YOUR ASSIGNMENT:
The reply should consist of every entry, repeated exactly.

MATERIAL FOR THIS EXERCISE:
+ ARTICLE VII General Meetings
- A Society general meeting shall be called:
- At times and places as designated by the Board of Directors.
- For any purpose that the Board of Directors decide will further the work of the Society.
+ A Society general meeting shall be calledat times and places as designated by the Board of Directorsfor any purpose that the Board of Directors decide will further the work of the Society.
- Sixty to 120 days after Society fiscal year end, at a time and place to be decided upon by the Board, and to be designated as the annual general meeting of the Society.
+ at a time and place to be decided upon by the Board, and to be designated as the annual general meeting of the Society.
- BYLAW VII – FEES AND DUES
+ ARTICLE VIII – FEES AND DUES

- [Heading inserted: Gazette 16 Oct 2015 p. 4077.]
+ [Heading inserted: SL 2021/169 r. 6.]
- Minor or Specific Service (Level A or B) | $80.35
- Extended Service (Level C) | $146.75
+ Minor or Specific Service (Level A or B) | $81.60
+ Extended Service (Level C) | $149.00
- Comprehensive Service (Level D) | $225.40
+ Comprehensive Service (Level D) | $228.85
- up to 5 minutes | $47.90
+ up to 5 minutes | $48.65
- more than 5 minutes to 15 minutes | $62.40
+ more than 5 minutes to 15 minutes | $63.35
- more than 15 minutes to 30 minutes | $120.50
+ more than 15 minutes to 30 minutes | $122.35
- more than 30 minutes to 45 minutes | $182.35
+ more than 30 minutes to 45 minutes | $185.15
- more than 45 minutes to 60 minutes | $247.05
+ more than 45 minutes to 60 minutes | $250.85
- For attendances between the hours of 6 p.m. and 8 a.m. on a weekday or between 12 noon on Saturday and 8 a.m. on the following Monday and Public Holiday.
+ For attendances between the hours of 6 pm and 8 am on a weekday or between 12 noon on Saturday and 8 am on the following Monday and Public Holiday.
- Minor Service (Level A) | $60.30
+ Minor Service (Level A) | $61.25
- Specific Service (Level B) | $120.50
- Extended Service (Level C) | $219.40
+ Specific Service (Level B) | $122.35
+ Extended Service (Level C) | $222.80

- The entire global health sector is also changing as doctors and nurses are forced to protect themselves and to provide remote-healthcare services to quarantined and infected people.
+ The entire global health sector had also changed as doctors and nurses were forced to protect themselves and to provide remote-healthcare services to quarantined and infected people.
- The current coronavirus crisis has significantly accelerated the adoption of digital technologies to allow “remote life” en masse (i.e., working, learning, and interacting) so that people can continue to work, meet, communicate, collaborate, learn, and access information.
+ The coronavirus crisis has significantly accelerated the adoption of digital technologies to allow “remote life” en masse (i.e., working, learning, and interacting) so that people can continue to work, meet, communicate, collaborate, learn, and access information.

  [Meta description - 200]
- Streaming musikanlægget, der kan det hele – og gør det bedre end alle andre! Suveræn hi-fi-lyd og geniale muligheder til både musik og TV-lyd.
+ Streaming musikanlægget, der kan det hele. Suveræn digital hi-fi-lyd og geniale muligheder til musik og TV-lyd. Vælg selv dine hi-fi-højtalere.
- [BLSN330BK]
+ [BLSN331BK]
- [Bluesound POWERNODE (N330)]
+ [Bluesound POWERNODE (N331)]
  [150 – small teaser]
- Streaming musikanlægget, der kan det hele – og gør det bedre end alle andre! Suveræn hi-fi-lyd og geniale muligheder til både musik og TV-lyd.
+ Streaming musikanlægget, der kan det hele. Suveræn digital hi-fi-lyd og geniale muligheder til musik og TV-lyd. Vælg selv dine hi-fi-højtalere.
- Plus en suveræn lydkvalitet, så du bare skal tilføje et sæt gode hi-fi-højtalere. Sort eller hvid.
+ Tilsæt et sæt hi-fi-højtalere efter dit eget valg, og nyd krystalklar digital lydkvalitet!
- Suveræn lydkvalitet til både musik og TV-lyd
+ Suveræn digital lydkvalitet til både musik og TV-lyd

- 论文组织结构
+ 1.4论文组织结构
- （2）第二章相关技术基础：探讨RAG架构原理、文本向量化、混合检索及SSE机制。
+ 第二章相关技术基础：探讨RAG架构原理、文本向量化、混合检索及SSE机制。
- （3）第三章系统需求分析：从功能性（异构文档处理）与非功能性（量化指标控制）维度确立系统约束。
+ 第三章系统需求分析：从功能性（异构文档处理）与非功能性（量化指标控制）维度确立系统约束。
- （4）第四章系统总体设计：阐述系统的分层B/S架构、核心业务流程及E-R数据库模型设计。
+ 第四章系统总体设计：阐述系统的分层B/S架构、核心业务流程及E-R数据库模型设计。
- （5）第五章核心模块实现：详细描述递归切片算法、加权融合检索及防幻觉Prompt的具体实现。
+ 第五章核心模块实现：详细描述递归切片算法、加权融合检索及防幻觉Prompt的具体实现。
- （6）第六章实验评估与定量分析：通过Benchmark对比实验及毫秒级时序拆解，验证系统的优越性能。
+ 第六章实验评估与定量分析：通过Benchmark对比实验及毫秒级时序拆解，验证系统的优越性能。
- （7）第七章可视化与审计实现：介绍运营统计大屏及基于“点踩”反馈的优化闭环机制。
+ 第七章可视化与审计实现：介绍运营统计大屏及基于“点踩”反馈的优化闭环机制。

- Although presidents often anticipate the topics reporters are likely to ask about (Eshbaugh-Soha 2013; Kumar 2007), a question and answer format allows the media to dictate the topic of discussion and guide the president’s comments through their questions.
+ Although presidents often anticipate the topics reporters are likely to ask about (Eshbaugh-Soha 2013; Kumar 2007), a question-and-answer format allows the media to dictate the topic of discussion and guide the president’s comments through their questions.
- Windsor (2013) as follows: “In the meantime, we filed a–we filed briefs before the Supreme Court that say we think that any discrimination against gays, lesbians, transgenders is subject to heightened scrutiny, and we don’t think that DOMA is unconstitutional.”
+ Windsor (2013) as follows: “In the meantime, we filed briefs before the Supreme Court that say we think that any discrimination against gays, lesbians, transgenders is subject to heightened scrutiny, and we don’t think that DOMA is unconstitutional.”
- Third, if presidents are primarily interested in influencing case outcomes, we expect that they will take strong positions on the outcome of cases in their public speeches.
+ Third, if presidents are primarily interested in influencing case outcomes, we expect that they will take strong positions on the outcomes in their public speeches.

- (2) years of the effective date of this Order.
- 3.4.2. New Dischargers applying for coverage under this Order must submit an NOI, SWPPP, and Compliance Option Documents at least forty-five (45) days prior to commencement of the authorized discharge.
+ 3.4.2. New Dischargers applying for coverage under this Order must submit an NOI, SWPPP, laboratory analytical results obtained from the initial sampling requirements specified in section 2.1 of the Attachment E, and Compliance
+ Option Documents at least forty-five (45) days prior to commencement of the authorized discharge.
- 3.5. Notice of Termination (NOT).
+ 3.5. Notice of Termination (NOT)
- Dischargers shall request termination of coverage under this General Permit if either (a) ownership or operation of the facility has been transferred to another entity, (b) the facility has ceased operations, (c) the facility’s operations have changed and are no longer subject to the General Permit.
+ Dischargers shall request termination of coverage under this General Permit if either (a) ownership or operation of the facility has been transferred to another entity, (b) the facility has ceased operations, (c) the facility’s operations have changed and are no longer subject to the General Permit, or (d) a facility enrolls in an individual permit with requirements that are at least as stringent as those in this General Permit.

ANSWER FOR THE TASK:
+ ARTICLE VII General Meetings
- A Society general meeting shall be called:
- At times and places as designated by the Board of Directors.
- For any purpose that the Board of Directors decide will further the work of the Society.
+ A Society general meeting shall be calledat times and places as designated by the Board of Directorsfor any purpose that the Board of Directors decide will further the work of the Society.
- Sixty to 120 days after Society fiscal year end, at a time and place to be decided upon by the Board, and to be designated as the annual general meeting of the Society.
+ at a time and place to be decided upon by the Board, and to be designated as the annual general meeting of the Society.
- BYLAW VII – FEES AND DUES
+ ARTICLE VIII – FEES AND DUES

- [Heading inserted: Gazette 16 Oct 2015 p. 4077.]
+ [Heading inserted: SL 2021/169 r. 6.]
- Minor or Specific Service (Level A or B) | $80.35
- Extended Service (Level C) | $146.75
+ Minor or Specific Service (Level A or B) | $81.60
+ Extended Service (Level C) | $149.00
- Comprehensive Service (Level D) | $225.40
+ Comprehensive Service (Level D) | $228.85
- up to 5 minutes | $47.90
+ up to 5 minutes | $48.65
- more than 5 minutes to 15 minutes | $62.40
+ more than 5 minutes to 15 minutes | $63.35
- more than 15 minutes to 30 minutes | $120.50
+ more than 15 minutes to 30 minutes | $122.35
- more than 30 minutes to 45 minutes | $182.35
+ more than 30 minutes to 45 minutes | $185.15
- more than 45 minutes to 60 minutes | $247.05
+ more than 45 minutes to 60 minutes | $250.85
- For attendances between the hours of 6 p.m. and 8 a.m. on a weekday or between 12 noon on Saturday and 8 a.m. on the following Monday and Public Holiday.
+ For attendances between the hours of 6 pm and 8 am on a weekday or between 12 noon on Saturday and 8 am on the following Monday and Public Holiday.
- Minor Service (Level A) | $60.30
+ Minor Service (Level A) | $61.25
- Specific Service (Level B) | $120.50
- Extended Service (Level C) | $219.40
+ Specific Service (Level B) | $122.35
+ Extended Service (Level C) | $222.80

- The entire global health sector is also changing as doctors and nurses are forced to protect themselves and to provide remote-healthcare services to quarantined and infected people.
+ The entire global health sector had also changed as doctors and nurses were forced to protect themselves and to provide remote-healthcare services to quarantined and infected people.
- The current coronavirus crisis has significantly accelerated the adoption of digital technologies to allow “remote life” en masse (i.e., working, learning, and interacting) so that people can continue to work, meet, communicate, collaborate, learn, and access information.
+ The coronavirus crisis has significantly accelerated the adoption of digital technologies to allow “remote life” en masse (i.e., working, learning, and interacting) so that people can continue to work, meet, communicate, collaborate, learn, and access information.

  [Meta description - 200]
- Streaming musikanlægget, der kan det hele – og gør det bedre end alle andre! Suveræn hi-fi-lyd og geniale muligheder til både musik og TV-lyd.
+ Streaming musikanlægget, der kan det hele. Suveræn digital hi-fi-lyd og geniale muligheder til musik og TV-lyd. Vælg selv dine hi-fi-højtalere.
- [BLSN330BK]
+ [BLSN331BK]
- [Bluesound POWERNODE (N330)]
+ [Bluesound POWERNODE (N331)]
  [150 – small teaser]
- Streaming musikanlægget, der kan det hele – og gør det bedre end alle andre! Suveræn hi-fi-lyd og geniale muligheder til både musik og TV-lyd.
+ Streaming musikanlægget, der kan det hele. Suveræn digital hi-fi-lyd og geniale muligheder til musik og TV-lyd. Vælg selv dine hi-fi-højtalere.
- Plus en suveræn lydkvalitet, så du bare skal tilføje et sæt gode hi-fi-højtalere. Sort eller hvid.
+ Tilsæt et sæt hi-fi-højtalere efter dit eget valg, og nyd krystalklar digital lydkvalitet!
- Suveræn lydkvalitet til både musik og TV-lyd
+ Suveræn digital lydkvalitet til både musik og TV-lyd

- 论文组织结构
+ 1.4论文组织结构
- （2）第二章相关技术基础：探讨RAG架构原理、文本向量化、混合检索及SSE机制。
+ 第二章相关技术基础：探讨RAG架构原理、文本向量化、混合检索及SSE机制。
- （3）第三章系统需求分析：从功能性（异构文档处理）与非功能性（量化指标控制）维度确立系统约束。
+ 第三章系统需求分析：从功能性（异构文档处理）与非功能性（量化指标控制）维度确立系统约束。
- （4）第四章系统总体设计：阐述系统的分层B/S架构、核心业务流程及E-R数据库模型设计。
+ 第四章系统总体设计：阐述系统的分层B/S架构、核心业务流程及E-R数据库模型设计。
- （5）第五章核心模块实现：详细描述递归切片算法、加权融合检索及防幻觉Prompt的具体实现。
+ 第五章核心模块实现：详细描述递归切片算法、加权融合检索及防幻觉Prompt的具体实现。
- （6）第六章实验评估与定量分析：通过Benchmark对比实验及毫秒级时序拆解，验证系统的优越性能。
+ 第六章实验评估与定量分析：通过Benchmark对比实验及毫秒级时序拆解，验证系统的优越性能。
- （7）第七章可视化与审计实现：介绍运营统计大屏及基于“点踩”反馈的优化闭环机制。
+ 第七章可视化与审计实现：介绍运营统计大屏及基于“点踩”反馈的优化闭环机制。

- Although presidents often anticipate the topics reporters are likely to ask about (Eshbaugh-Soha 2013; Kumar 2007), a question and answer format allows the media to dictate the topic of discussion and guide the president’s comments through their questions.
+ Although presidents often anticipate the topics reporters are likely to ask about (Eshbaugh-Soha 2013; Kumar 2007), a question-and-answer format allows the media to dictate the topic of discussion and guide the president’s comments through their questions.
- Windsor (2013) as follows: “In the meantime, we filed a–we filed briefs before the Supreme Court that say we think that any discrimination against gays, lesbians, transgenders is subject to heightened scrutiny, and we don’t think that DOMA is unconstitutional.”
+ Windsor (2013) as follows: “In the meantime, we filed briefs before the Supreme Court that say we think that any discrimination against gays, lesbians, transgenders is subject to heightened scrutiny, and we don’t think that DOMA is unconstitutional.”
- Third, if presidents are primarily interested in influencing case outcomes, we expect that they will take strong positions on the outcome of cases in their public speeches.
+ Third, if presidents are primarily interested in influencing case outcomes, we expect that they will take strong positions on the outcomes in their public speeches.

- (2) years of the effective date of this Order.
- 3.4.2. New Dischargers applying for coverage under this Order must submit an NOI, SWPPP, and Compliance Option Documents at least forty-five (45) days prior to commencement of the authorized discharge.
+ 3.4.2. New Dischargers applying for coverage under this Order must submit an NOI, SWPPP, laboratory analytical results obtained from the initial sampling requirements specified in section 2.1 of the Attachment E, and Compliance
+ Option Documents at least forty-five (45) days prior to commencement of the authorized discharge.
- 3.5. Notice of Termination (NOT).
+ 3.5. Notice of Termination (NOT)
- Dischargers shall request termination of coverage under this General Permit if either (a) ownership or operation of the facility has been transferred to another entity, (b) the facility has ceased operations, (c) the facility’s operations have changed and are no longer subject to the General Permit.
+ Dischargers shall request termination of coverage under this General Permit if either (a) ownership or operation of the facility has been transferred to another entity, (b) the facility has ceased operations, (c) the facility’s operations have changed and are no longer subject to the General Permit, or (d) a facility enrolls in an individual permit with requirements that are at least as stringent as those in this General Permit.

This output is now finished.